## PROBLEM DETAILS
Below are some records; find each line that carries the word "position" and copy it.

== == ==

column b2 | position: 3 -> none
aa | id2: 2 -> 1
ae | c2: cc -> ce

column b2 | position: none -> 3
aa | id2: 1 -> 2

== == ==

## SOLVED PROBLEM
column b2 | position: 3 -> none
column b2 | position: none -> 3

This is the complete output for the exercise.